Figure 3. gpASNase1 expression allows extracellular asparagine to support proliferation under conditions where aspartate is limiting

(a) Schematic indicating the relationship between glutamine (GLN) metabolism and aspartate(ASP)/asparagine(ASN) metabolism and the tricarboxylic acid (TCA) cycle. α-ketoglutarate (αKG); Oxaloacetic acid (OAA); asparagine synthetase (ASNS). (b) Anaplerotic glutamine consumption (glutamine consumption rate – glutamate release rate) from media when 143B gpASNase1 cells are cultured in the presence or absence of 1 mM asparagine as indicated. (c) Proliferation rate of 143B cells expressing empty vector (ev) or gpASNase1 when cultured in 0.1 mM glutamine in the presence or absence of 1 mM asparagine as indicated. (d) Schematic depicting the requirement for electron acceptors to produce aspartate. (e) Proliferation rate of 143B cells expressing empty vector (ev) or gpASNase1, with or without 120 nM rotenone, and cultured in media with or without 20 mM aspartate or 1 mM asparagine as indicted. (f) Proliferation rate of 143B cells expressing empty vector (ev) or gpASNase1 when cultured in hypoxia (0.8% O₂), in the presence or absence of 1 mM asparagine, as indicated. p values were calculated by unpaired one-tailed t test (b, c, e, f) Values denote mean ± SEM. Sample size (n) = 3 independent biological replicates from a single representative experiment (b, c, e, f).

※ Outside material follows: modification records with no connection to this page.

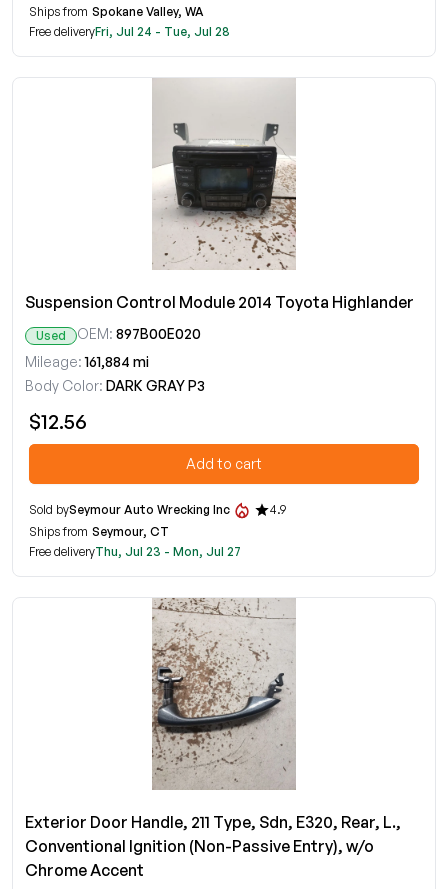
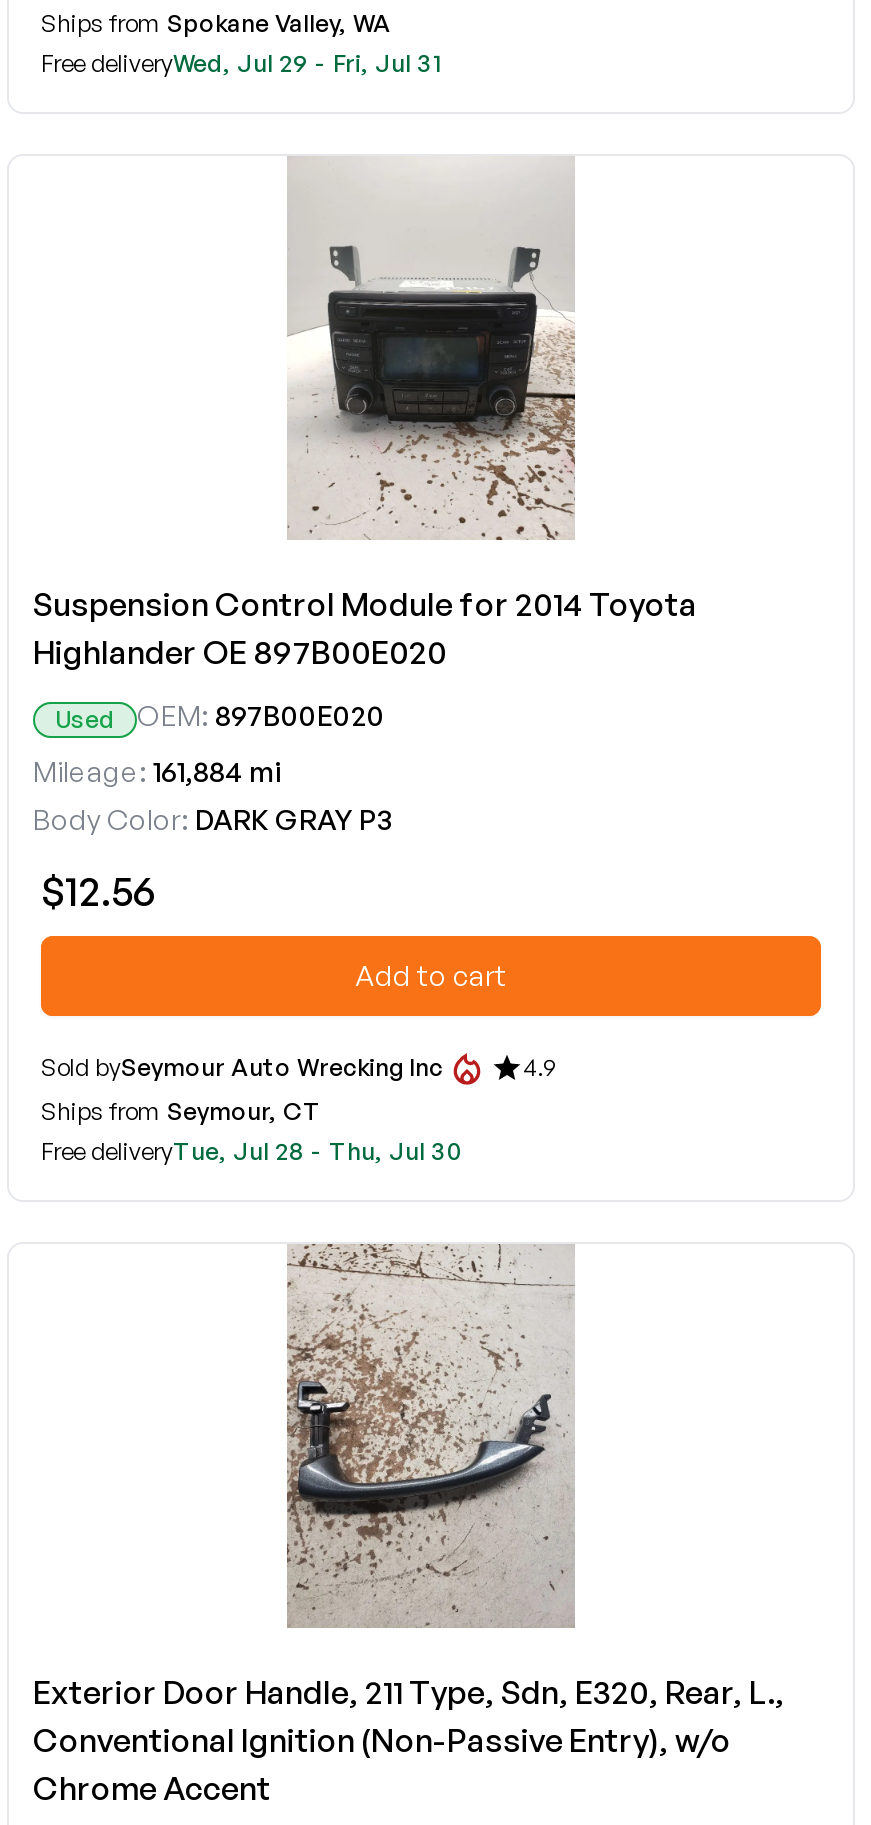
- Free deliveryFri, Jul 24 - Tue, Jul 28
+ Free deliveryWed, Jul 29 - Fri, Jul 31

- Suspension Control Module 2014 Toyota Highlander
+ Suspension Control Module for 2014 Toyota
+ Highlander OE 897B00E020

- Free deliveryThu, Jul 23 - Mon, Jul 27
+ Free deliveryTue, Jul 28 - Thu, Jul 30
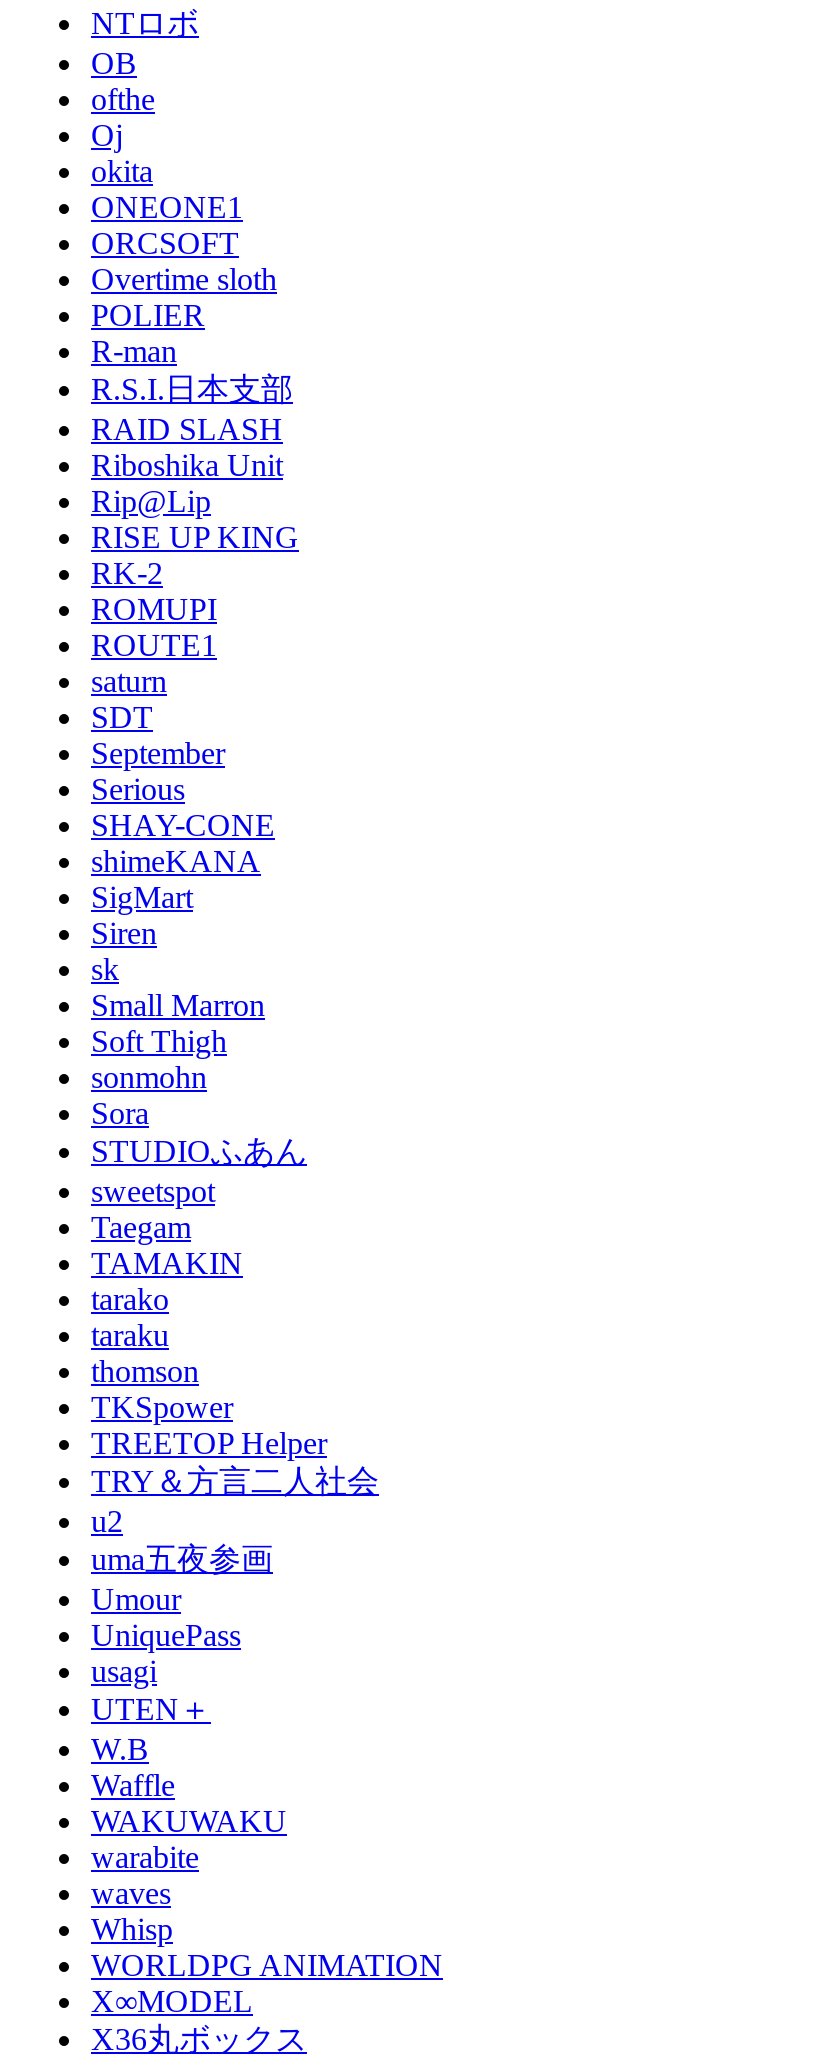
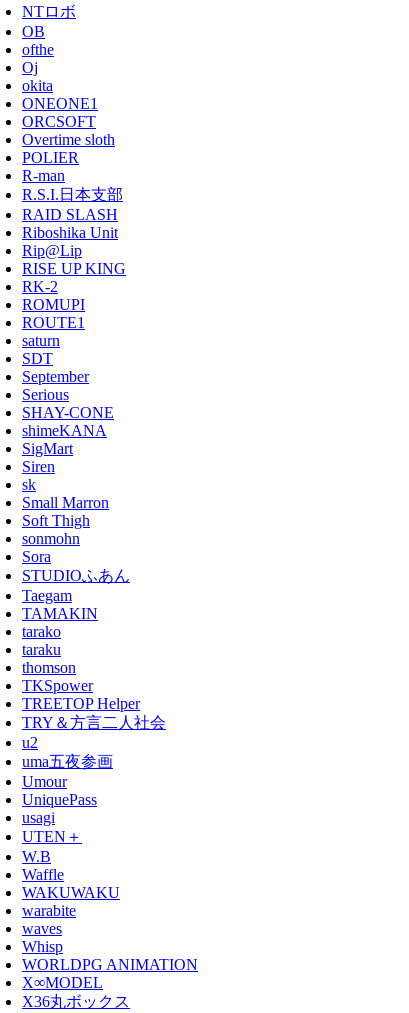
- sweetspot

Figure 4. Expression of gpASNase1 increases tumour growth rate and causes metformin insensitivity

(a) Concentrations of asparagine and aspartate in mouse plasma. (b) Fractional labeling of intracellular aspartate from 143B cells expressing empty vector (ev) or gpASNase1 when cultured with the indicated concentrations of U-¹³C asparagine for 3 hours. This experiment was repeated with similar results one time. (c) Proliferation rate of 143B cells expressing ev or gpASNase1, with or without rotenone (120 nM), and cultured in media with the indicated concentrations of asparagine. (d) Volumes of tumours derived from 143B cells expressing empty vector (ev) or gpASNase1 measured over time as indicated. (e) Tumour volumes 13 days after implantation of 143B cells expressing empty vector (ev) or gpASNase1 as indicated. (f) Tumours dissected 13 days after implantation of 143B cells expressing empty vector (ev) (top rows) and gpASNase1 (bottom rows) from a separate experiment as (d and e). (g) Relative aspartate to asparagine ratio from tumours derived from 143B cells expressing empty vector (ev) or gpASNase1 as indicated. (h) Measurement of labeled M+4 malate in tumours derived from AL1376 cells expressing ev or gpASNase1 following two boluses of either vehicle (saline) or 30 mg/ml U-¹³C asparagine. (i) Assessment of tumour volume over time for tumours derived from 143B cells expressing ev or gpASNase1 in mice that were treated with either vehicle (water) or 1 g/kg metformin once daily by oral gavage. Treatment was initiated in mice with size-matched tumours after reaching 45 mm³. p values were calculated by unpaired one-tailed t test (c-e, g-i). Values denote mean ± SEM. Sample size (n) = 7 independent biological replicates from a single representative experiment (a), n = 3 independent biological replicates from a single representative experiment (b, c), 10 mice were injected per genotype, with 3 injections per mouse (d-f) yielding n = 27 (ev) and n = 28 (gpASNase1), n = 5 measurements from independent tumors from each genotype (g), n = 6 (vehicle) or n = 9 (bolus) independent tumor samples from each genotype (h). For (i) 5 mice were used per group harboring 3 injection sites each, when tumours reached ≥ 45 mm³ they were put on study, occasionally resulting in multiple tumours per mouse going on study, yielding n = 6 (ev vehicle and ev metformin), n = 7 (gpASNase1 vehicle), and n = 8 (gpASNase1 metformin). Source data for b, d, and i are available in Supplementary Table 1.